(Given entries Opens)
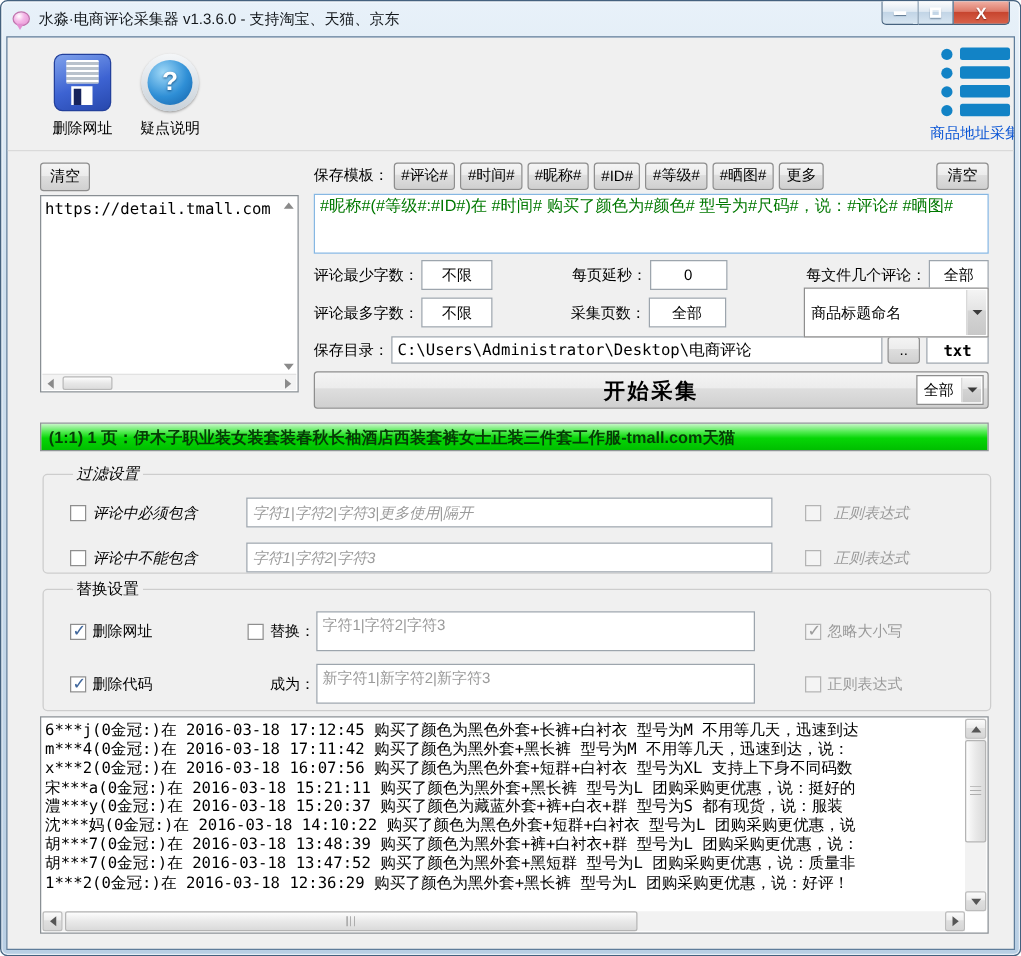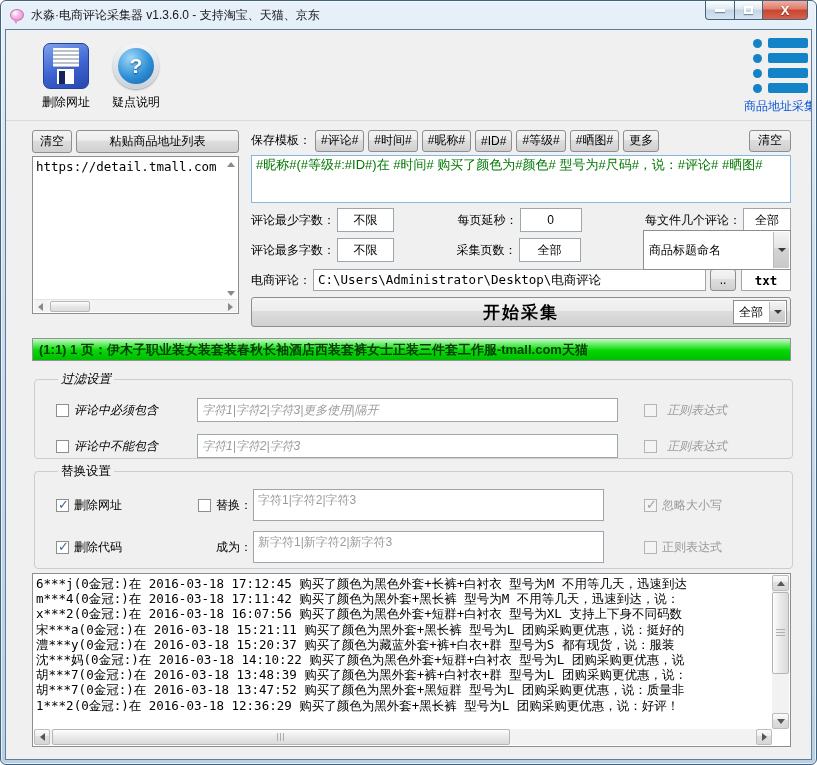--- a/index.html
+++ b/index.html
@@ -176,7 +176,6 @@
 
       <div class="left-btn-row">
         <button class="btn" style="width:40px;height:23px;">清空</button>
-        <button class="btn" style="width:163px;height:23px;">粘贴商品地址列表</button>
       </div>
       <div class="url-box">
         <div class="url-text mono">https://detail.tmall.com</div>

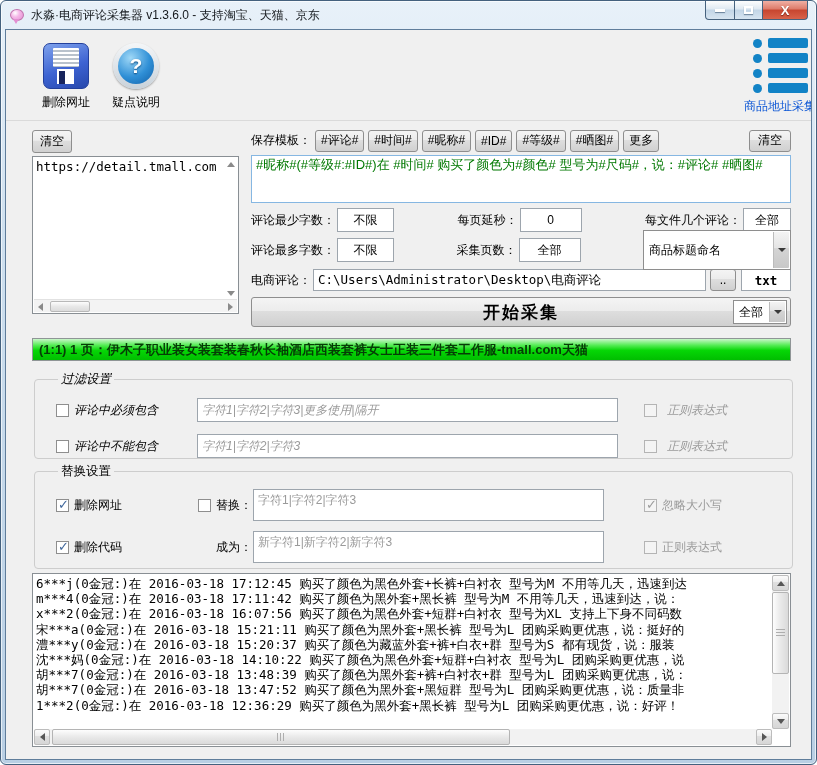--- a/index.html
+++ b/index.html
@@ -233,7 +233,7 @@
         </div>
 
         <div class="dir-row">
-          <span class="lblr">电商评论：</span>
+          <span class="lblr">保存目录：</span>
           <div class="tbox mono" style="flex:1;height:22px;font-size:12.5px;">C:\Users\Administrator\Desktop\电商评论</div>
           <button class="btn" style="width:26px;height:22px;margin-left:4px;">..</button>
           <div class="tbox center mono" style="width:50px;height:22px;margin-left:5px;font-size:12.5px;font-weight:bold;">txt</div>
(Given entries Closes)
**Task item:**
Look for the string "style" in the data above and return every line that has it.

**Reply:**
         <button class="btn" style="width:40px;height:23px;">清空</button>
-        <button class="btn" style="width:163px;height:23px;">粘贴商品地址列表</button>
           <div class="tbox mono" style="flex:1;height:22px;font-size:12.5px;">C:\Users\Administrator\Desktop\电商评论</div>
           <button class="btn" style="width:26px;height:22px;margin-left:4px;">..</button>
           <div class="tbox center mono" style="width:50px;height:22px;margin-left:5px;font-size:12.5px;font-weight:bold;">txt</div>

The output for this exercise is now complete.